Running
[Agent practical 9 of 9]
Now let's have a look at calibrating our model.
There's nothing to stop you calibrating a model by taking an educated guess at the necessary variable/parameter values. Plenty of people do it, usually with some kind of expert input. Equally you can derive some variable/model parameter values from the literature. However, chances are, there will be some values you need to derive by trying various options and assessing how good they at predicting data gathered from the real world.
If you need to go through this automatic calibration (and most models could do with doing so), you pretty much have two choices: you can either try every value of set of variables, or you can pick those most likely to work in some way. The trouble with picking every value is that in non-linear models, like most ABM, variables interact unpredictably, so you really need to try every *combination* of variable values. This can quite easily be more model runs than is feasible.

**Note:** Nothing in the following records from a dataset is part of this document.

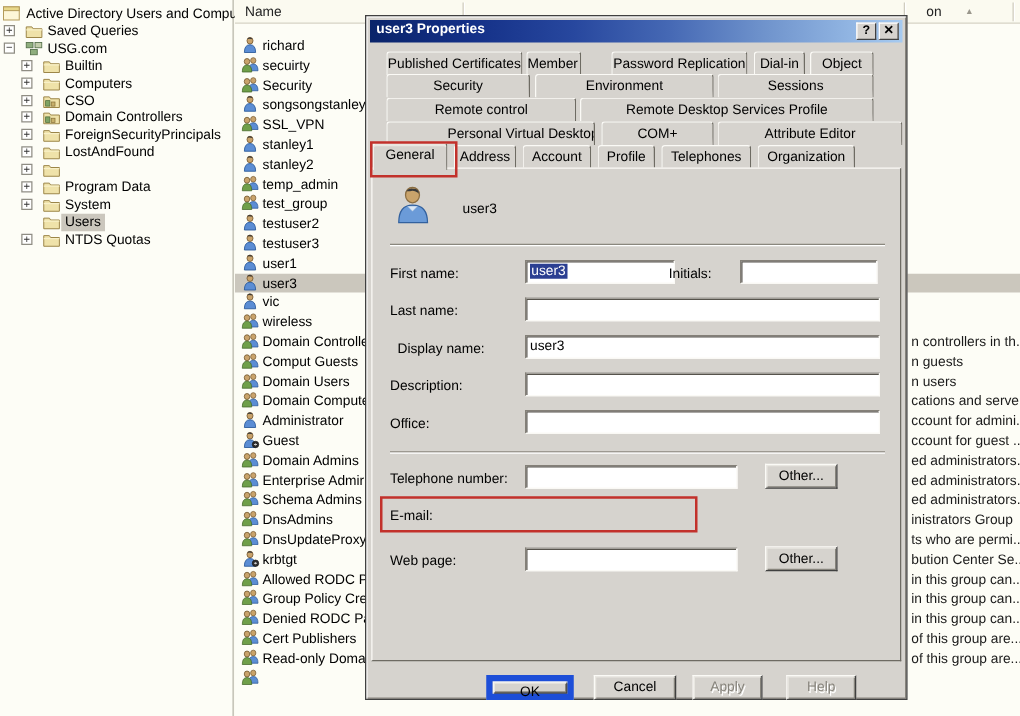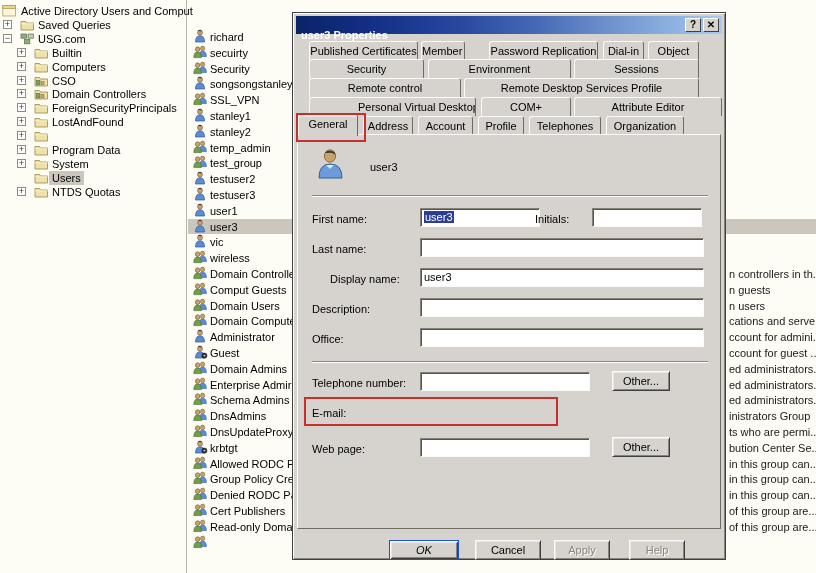--- a/index.html
+++ b/index.html
@@ -84,6 +84,14 @@
 <div class="screen">
 
   <div class="list-panel"></div>
+  <div class="list-header">
+    <span class="hdr-label">Name</span>
+    <div class="hdr-div" style="left:182px;"></div>
+    <div class="hdr-div" style="left:535px;"></div>
+    <span class="hdr-frag" style="left:553px;">on</span>
+    <span class="hdr-caret" style="left:584px;">▲</span>
+    <div class="hdr-div" style="left:622px;"></div>
+  </div>
   <div id="list-rows">
       <div class="lrow" style="top: 29px;">
         <span class="licon" style="left: 5px;"><svg width="15" height="14">

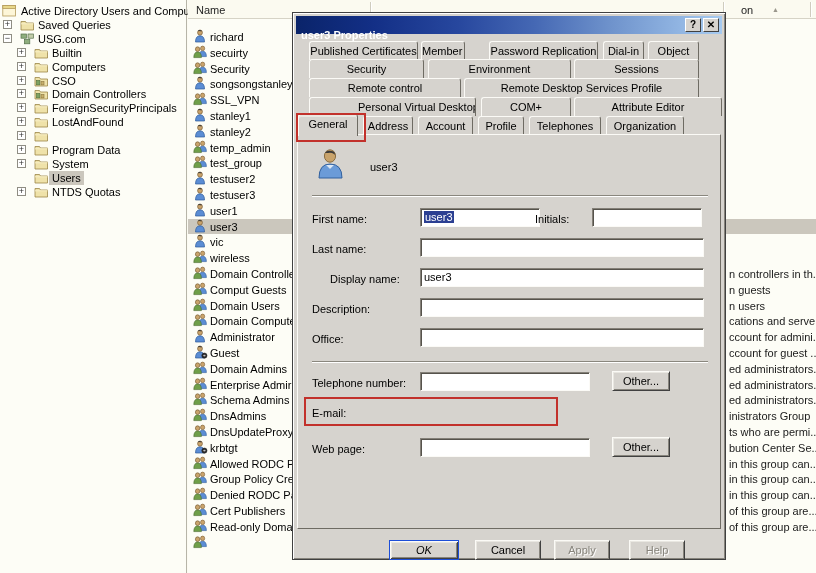--- a/index.html
+++ b/index.html
@@ -37,7 +37,7 @@
     position:absolute; left:3px; top:3px; right:3px; height:18px;
     background:linear-gradient(90deg,#0a246a 0%,#132f86 18%,#27479e 38%,#4568b4 56%,#6f93cc 74%,#a6caf0 100%);
   }
-  .title-text { position:absolute; left:5px; top:12px; color:#fff; font-weight:bold; line-height:14px; }
+  .title-text { position:absolute; left:5px; top:0; color:#fff; font-weight:bold; line-height:14px; }
   .tb-btn {
     position:absolute; top:2px; width:16px; height:14px; background:#d6d3ce;
     border:1px solid; border-color:#fff #404040 #404040 #fff;

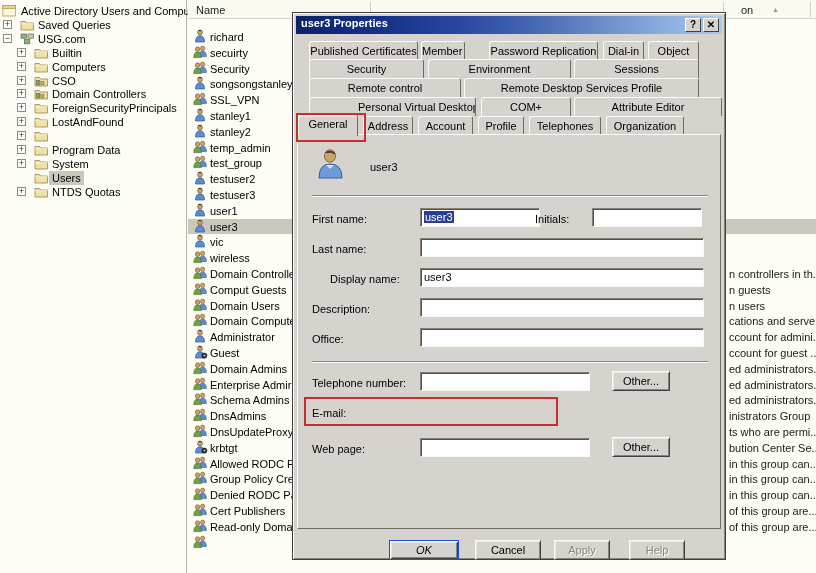--- a/index.html
+++ b/index.html
@@ -567,7 +567,7 @@
       <span class="flabel" style="left:14px;top:107px;">Last name:</span>
       <div class="tbx" style="left:122px;top:103px;width:284px;"></div>
 
-      <span class="flabel" style="left:32px;top:137px;">Display name:</span>
+      <span class="flabel" style="left:20px;top:137px;">Display name:</span>
       <div class="tbx" style="left:122px;top:133px;width:284px;">user3</div>
 
       <span class="flabel" style="left:14px;top:167px;">Description:</span>

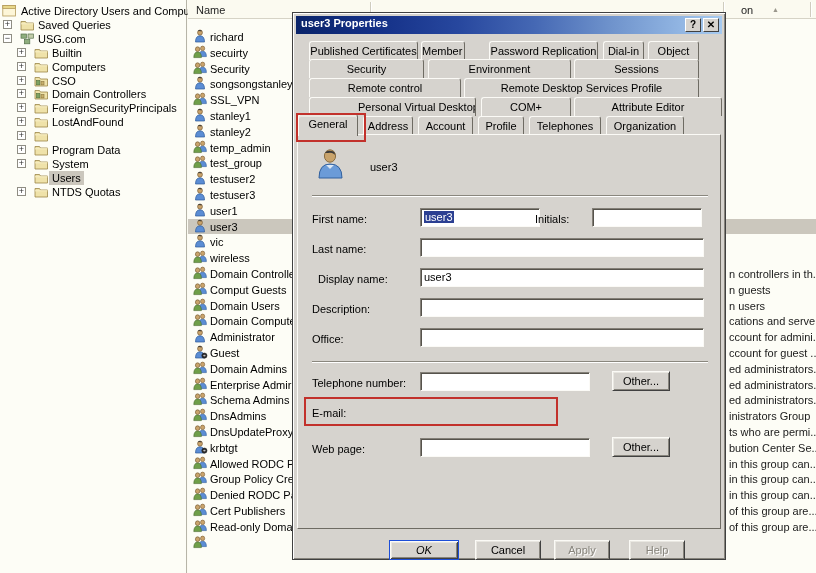--- a/index.html
+++ b/index.html
@@ -70,9 +70,8 @@
     box-shadow:inset 1px 1px 0 #e9e7e1, inset -1px -1px 0 #87847c;
   }
   .btn3d.default {
-    border:1px solid #1d4ed8;
+    border:5px solid #1d4ed8;
     box-shadow:inset 1px 1px 0 #fbfaf6, inset -1px -1px 0 #404040, inset 2px 2px 0 #e9e7e1, inset -2px -2px 0 #87847c;
-    font-style:italic;
   }
   .btn3d.disabled { color:#87847c; text-shadow:1px 1px 0 #ffffff; }
   

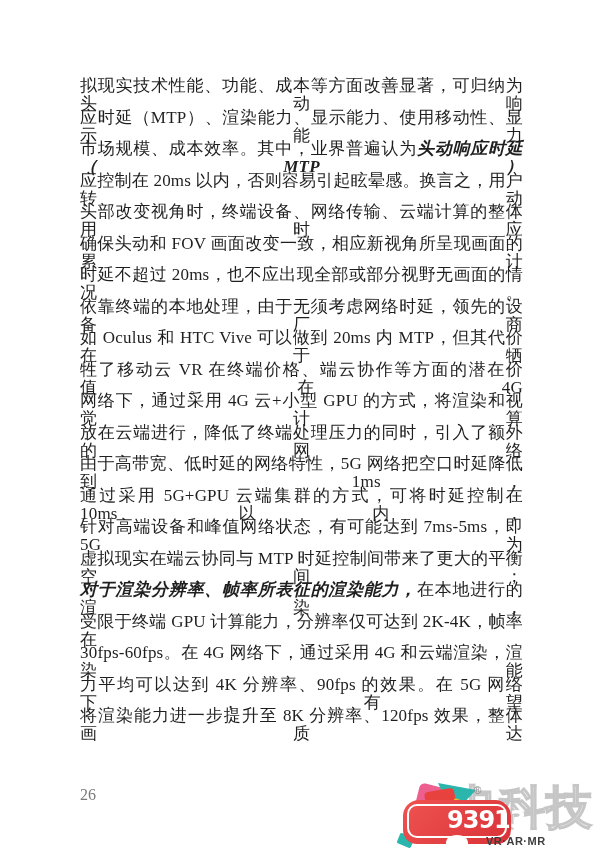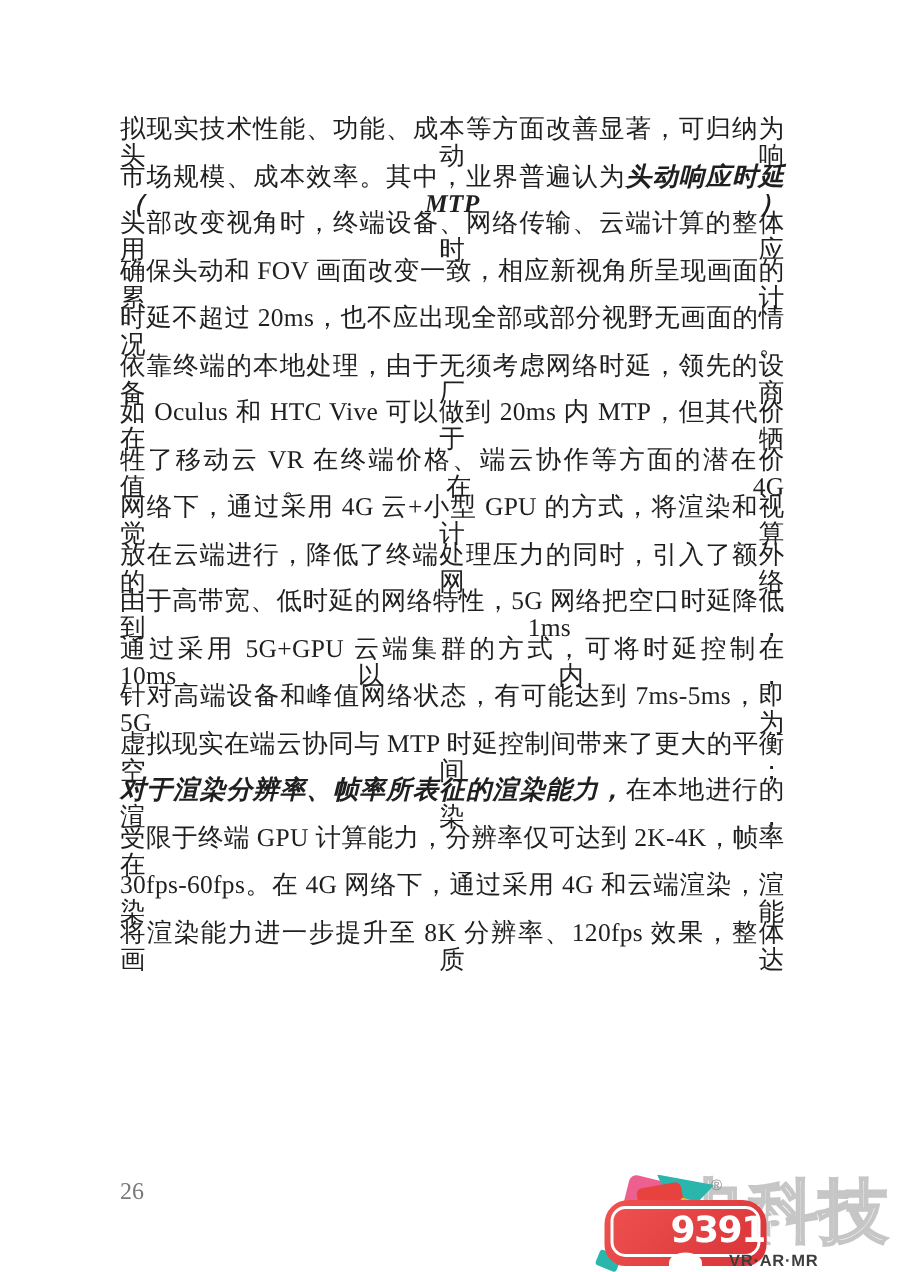--- a/index.html
+++ b/index.html
@@ -142,6 +142,7 @@
 
   <div class="textblock">
       <div class="line"><span>拟现实技术性能、功能、成本等方面改善显著，可归纳为头动响</span></div>
+      <div class="line"><span>应时延（MTP）、渲染能力、显示能力、使用移动性、显示能力</span></div>
       <div class="line"><span>市场规模、成本效率。其中，业界普遍认为</span><span class="b">头动响应时延（MTP）</span></div>
       <div class="line"><span>头部改变视角时，终端设备、网络传输、云端计算的整体用时应</span></div>
       <div class="line"><span>确保头动和 FOV 画面改变一致，相应新视角所呈现画面的累计</span></div>

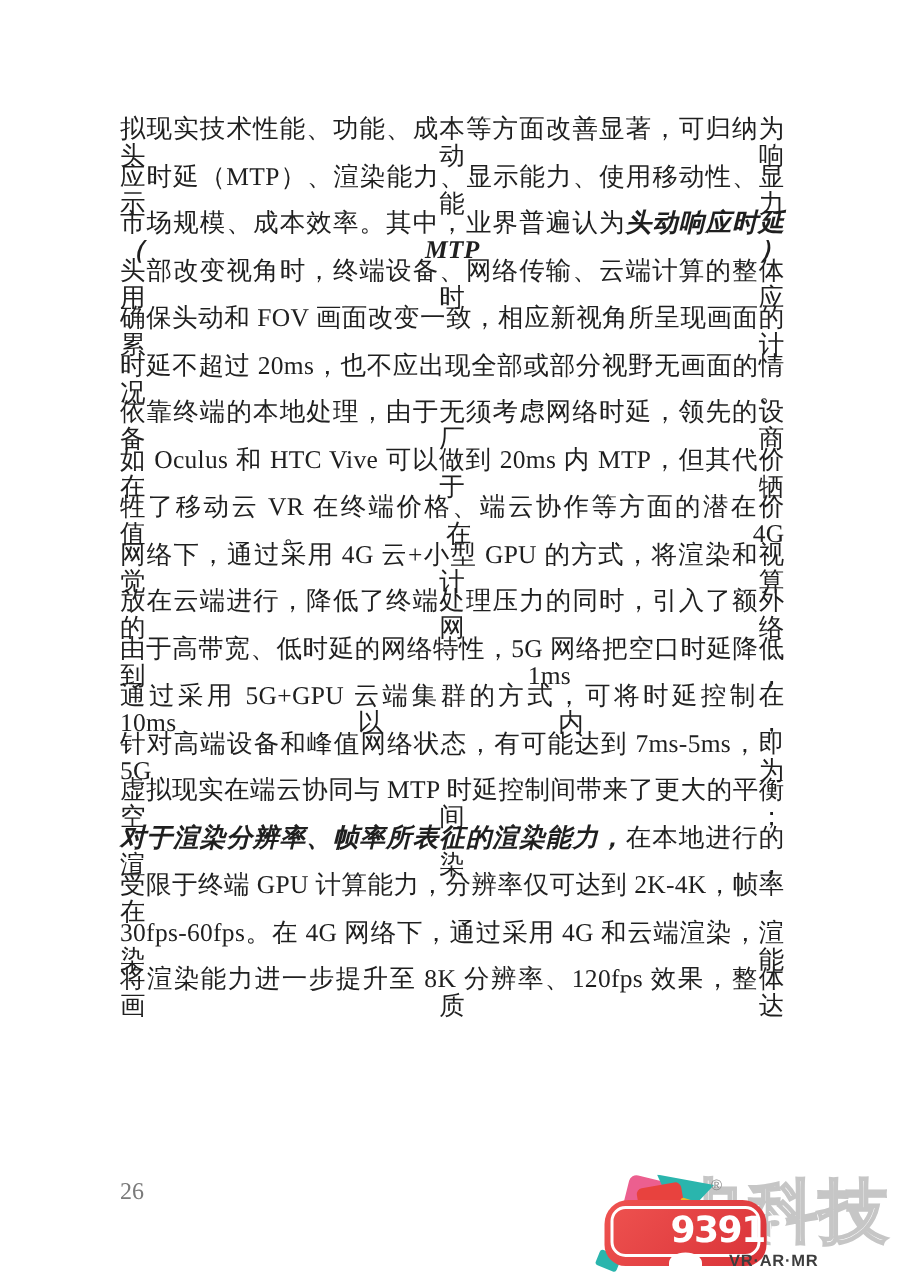--- a/index.html
+++ b/index.html
@@ -144,6 +144,7 @@
       <div class="line"><span>拟现实技术性能、功能、成本等方面改善显著，可归纳为头动响</span></div>
       <div class="line"><span>应时延（MTP）、渲染能力、显示能力、使用移动性、显示能力</span></div>
       <div class="line"><span>市场规模、成本效率。其中，业界普遍认为</span><span class="b">头动响应时延（MTP）</span></div>
+      <div class="line"><span>应控制在 20ms 以内，否则容易引起眩晕感。换言之，用户转动</span></div>
       <div class="line"><span>头部改变视角时，终端设备、网络传输、云端计算的整体用时应</span></div>
       <div class="line"><span>确保头动和 FOV 画面改变一致，相应新视角所呈现画面的累计</span></div>
       <div class="line"><span>时延不超过 20ms，也不应出现全部或部分视野无画面的情况。</span></div>

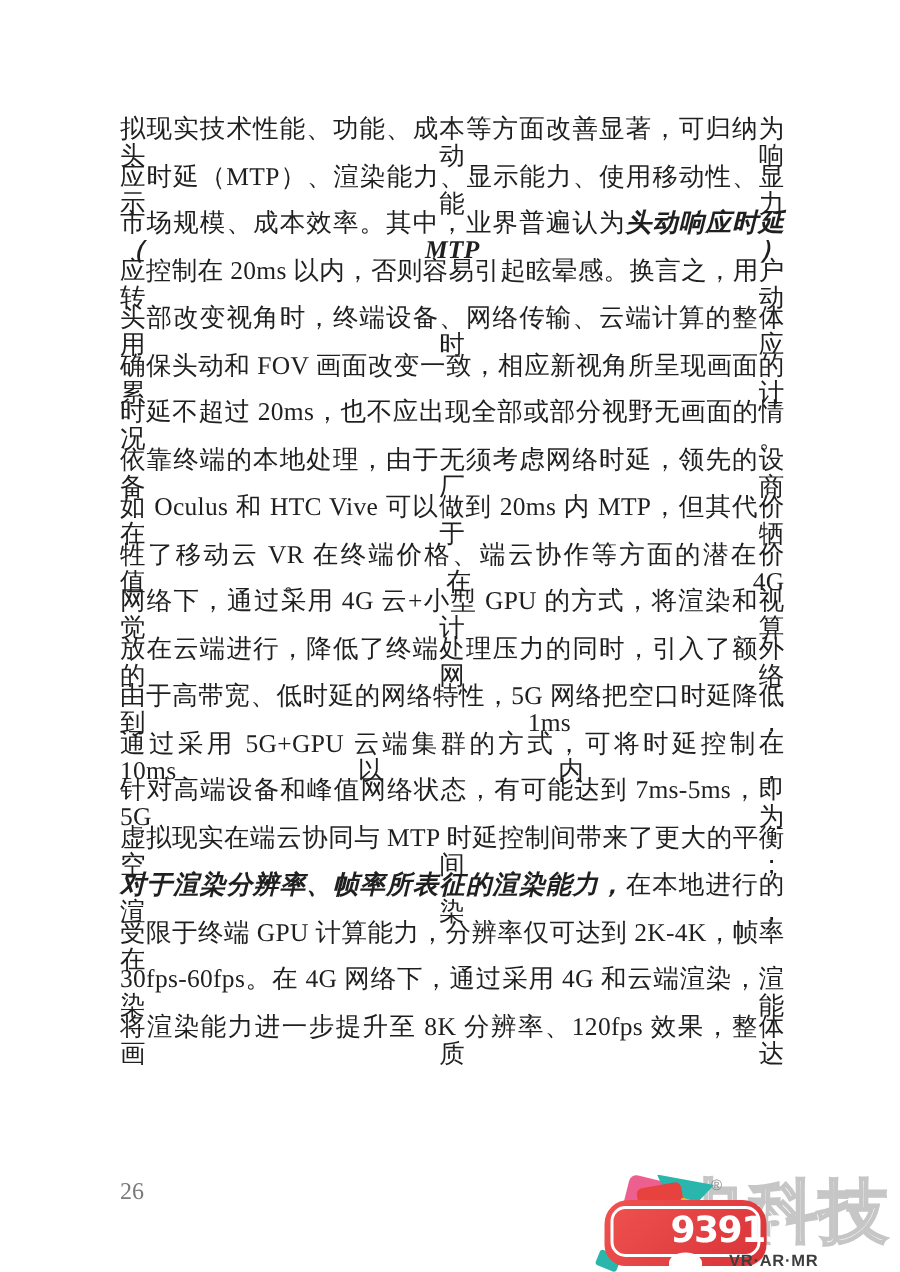--- a/index.html
+++ b/index.html
@@ -160,6 +160,7 @@
       <div class="line"><span class="b">对于渲染分辨率、帧率所表征的渲染能力，</span><span>在本地进行的渲染，</span></div>
       <div class="line"><span>受限于终端 GPU 计算能力，分辨率仅可达到 2K-4K，帧率在</span></div>
       <div class="line"><span>30fps-60fps。在 4G 网络下，通过采用 4G 和云端渲染，渲染能</span></div>
+      <div class="line"><span>力平均可以达到 4K 分辨率、90fps 的效果。在 5G 网络下，有望</span></div>
       <div class="line"><span>将渲染能力进一步提升至 8K 分辨率、120fps 效果，整体画质达</span></div>
     </div>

If you've got 3 variables, each with 100 possible values, you need 1,000,000 model runs to test all possible combinations. The last model run in our Model2.bat took 0.026 seconds on a ok-ish PC, so a complete exploration of the "solution space" to find the best parameter values would take ~7.2 hours. But for 5 variables, it would take 8.2 years, and for 10 variables, 82,445,459,158 years. As the sun will probably swallow the earth in 7,433,000,000 years, you would probably need to factor some kind of space travel into your ABM, if you were considering this route.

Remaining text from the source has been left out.